To demonstrate the algorithm, let us generate simulated data:
%
<<defGenData>>=
genData = function(lenx, nrSeg, nrRep=1, stddev=0.1) {
  x  = matrix(as.numeric(NA), nrow=lenx, ncol=nrRep)
  cp = sort(sample(1:floor(lenx/15), nrSeg-1) * 15)
  cpb = c(1, cp, lenx+1)
  s  = 0
  for (j in 2:length(cpb)) {
    sel = cpb[j-1]:(cpb[j]-1)
    s = (.5+runif(1))*sign(rnorm(1))+s
    x[sel, ] = rnorm(length(sel)*nrRep, mean=s, sd=stddev)
  }
  return(list(x=x, cp=cp))
}
@ 
<<plotData,fig=TRUE,include=FALSE>>=
set.seed(4711)
lenx = 1000
nrSeg = 10
gd = genData(lenx, nrSeg)
plot(gd$x, pch=".")
abline(v=gd$cp, col="blue")
@ 
%
\myincfig{findsegments-plotData}{0.6\textwidth}{%
A simulated data example with \Sexpr{nrSeg} segments.
Their estimated locations are shown with blue vertical lines}
%
The result is shown in Figure~\ref{findsegments-plotData}.
We can use the function \Rfunction{segment} to reconstruct the
change-points from the data in \Robject{gd\$x} alone.
%
<<loadlib, results=hide>>=
library("tilingArray")
@ 
<<findSegments>>=
maxseg = 12
maxk = 500
seg  = segment(gd$x, maxk=maxk, maxseg=maxseg)
seg
seg@breakpoints[nrSeg+(-1:1)]
gd$cp
@ 
%
<<checkClaim, echo=FALSE>>=
stopifnot(all(gd$cp==seg@breakpoints[[nrSeg]]))
@ 
%
We see that the \Sexpr{nrSeg}-th element of the list \Robject{seg\@breakpoints} 
exactly reconstructs the change-points \Robject{gd\$cp} that were 
used in the simulation.

The parameters \Robject{maxseg} and \Robject{maxk} are the maximum
number of segments and the maximum length per segment. The algorithm
finds for each value of $k$ from \Robject{1} to \Robject{maxseg} the
best segmentation under the restriction that no individual segment be
longer than \Robject{maxk}.  In the paper of Picard et
al.~\cite{Picard} and in their software, \Robject{maxk} is implicitely
set to the number of data points \Robject{length(x)}. I have
introduced this parameter to reduce the algorithm's complexity. The
complexity of Picard's software is \Robject{length(x)*length(x)} in
memory and \Robject{length(x)*length(x)*maxcp} in time, the complexity
of the \Rfunction{segment} function is \Robject{length(x)*maxk} in
memory and \Robject{length(x)*maxk*maxcp} in time. As I am applying it
to data with \Robject{length(x)} $\approx 10^5$ and \Robject{maxk}
$\approx 250$, the difference can be substantial.

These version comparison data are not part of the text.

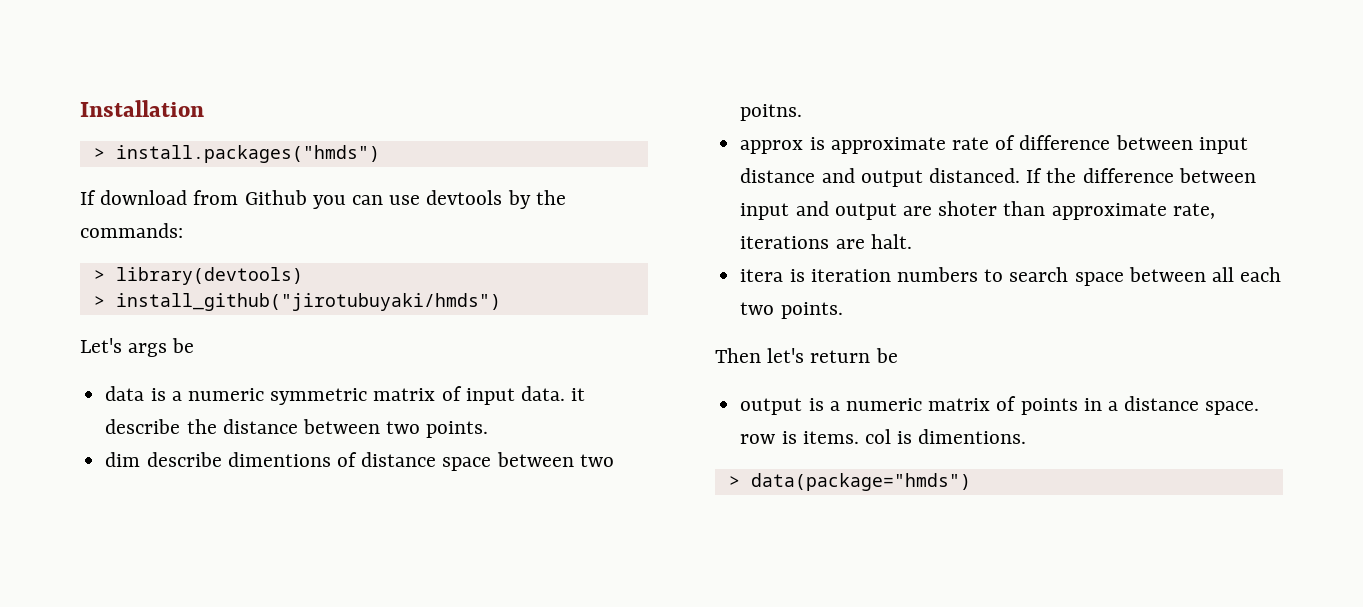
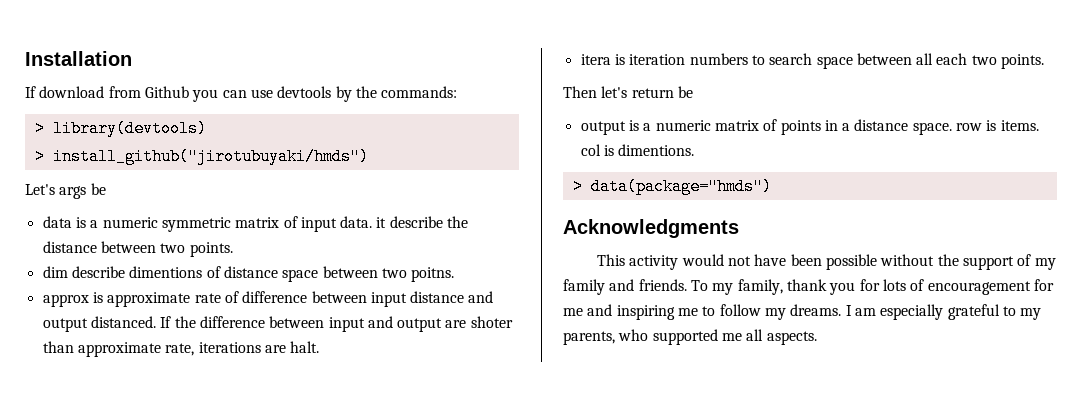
[93,145,380,163] // > install.packages("hmds") -> (132, 58) none
(971, 482) none -> [563,219,739,238] [597,254,1056,270] [563,279,1054,295] [563,304,1042,320] [563,329,817,345] // Acknowledgments // This activity would not have been possible without the support of my family and friends. To my family, thank you for lots of encouragement for me and inspiring me to follow my dreams. I am especially grateful to my parents, who supported me all aspects.

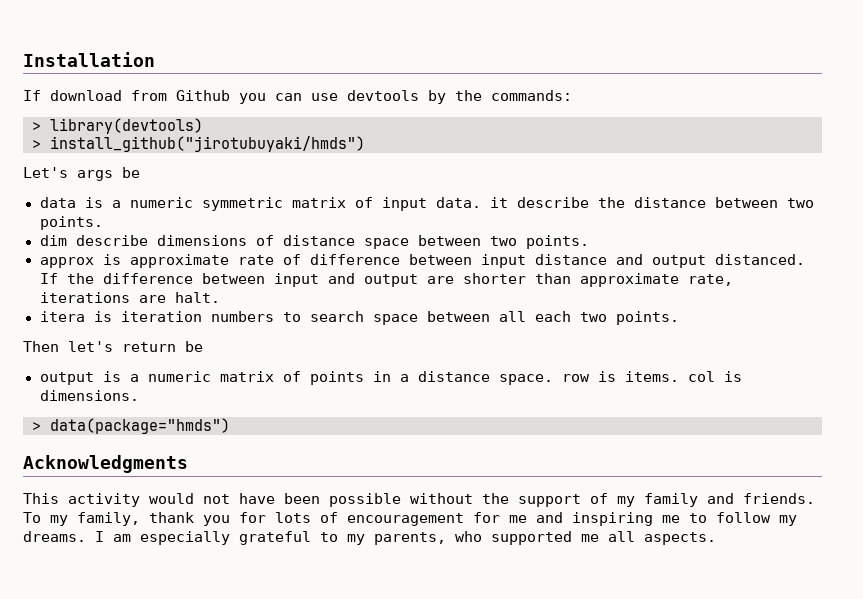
[129,266,203,278] dimentions -> [156,235,247,246] dimensions
[411,267,455,282] poitns. -> [525,235,589,249] points.
[470,316,513,328] shoter -> [462,273,526,284] shorter
[618,144,695,156] dimentions. -> [39,390,139,401] dimensions.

%-----------------------------------------------------------------------------------------
\section{More testing of the change-point estimates on simulated data}
%-----------------------------------------------------------------------------------------
Here is a little for-loop that generates data using random parameters 
and checks whether \Rfunction{segment} can reconstruct them. 
%
<<testCP>>=
for(i in 1:20){
  gd  = genData(lenx, nrSeg)
  seg = segment(gd$x, maxk=maxk, maxseg=maxseg)
  stopifnot(seg@breakpoints[[nrSeg]][, "estimate"] == gd$cp)
}
@ 

%-----------------------------------------------------------------------------------------
\section{Model selection on simulated data}
%-----------------------------------------------------------------------------------------
In this section we show that the BIC works pretty well for finding the
correct number of segments (parameter $S$ in the paper) \emph{if} the
data are generated by the model.
%
<<modelSelect1>>=
nrSeg = 22
gd = genData(lenx, nrSeg, nrRep=2, stddev=1/3)
s = segment(gd$x, maxk=lenx, maxseg=as.integer(nrSeg * 2.5))
@ 
%
Plot the segmented data (Figure~\ref{fig:penLLsim}a)
%
<<plotSimSeg,fig=TRUE,include=FALSE,width=5,height=5>>=
par(mai=c(1,1,0.1,0.01))
plot(row(gd$x), gd$x, pch=".")
@ 
%
and the log likelihoods and the penalized log likelihoods.
This is similar to what is done in the segmentation.Rnw vignette for \emph{real} data.
%
and call it it:
<<penLLsim,fig=TRUE,include=FALSE,width=5,height=5>>=
par(mai=c(1,1,0.1,0.01))
plotPenLL(s)
@ 
%
The result is shown in Figure~\ref{fig:penLLsim}b.
%
<<printMaxima>>=
which.max(logLik(s, penalty="AIC"))
which.max(logLik(s, penalty="BIC"))
@ 
%  
\begin{figure}[htbp]
\begin{center}
\includegraphics[width=0.5\textwidth]{findsegments-plotSimSeg}
\includegraphics[width=0.5\textwidth]{findsegments-penLLsim}

\caption{\label{fig:penLLsim}%
a) simulated data example with \Robject{nrSeg=}\Sexpr{nrSeg}
segments and vertical lines representing the fitted model with
$S=$\Sexpr{which.max(logLik(s, penalty="BIC"))}, 
selected by maximum $\log L_{\mbox{\scriptsize BIC}}$.  
b) log-likelihood $\log L$, penalized
likelihoods $\log\tilde{L}_{\mbox{\scriptsize AIC}}$ and 
$\log\tilde{L}_{\mbox{\scriptsize BIC}}$.}
\end{center}
\end{figure}


%--------------------------------------------------
\begin{thebibliography}{10}
%--------------------------------------------------

\bibitem{Picard}
A statistical approach for CGH microarray data analysis.
\newblock Franck Picard, Stephane Robin, Marc Lavielle, Christian Vaisse,
  Gilles Celeux, Jean-Jacques Daudin.
\newblock Rapport de recherche No. 5139, Mars 2004,
  \textit{Institut National de Recherche en Informatique et en Automatique (INRIA)},
  ISSN 0249-6399.
  http://www.inapg.fr/ens\_rech/mathinfo/recherche/mathematique/outil.html

\end{thebibliography}
\end{document}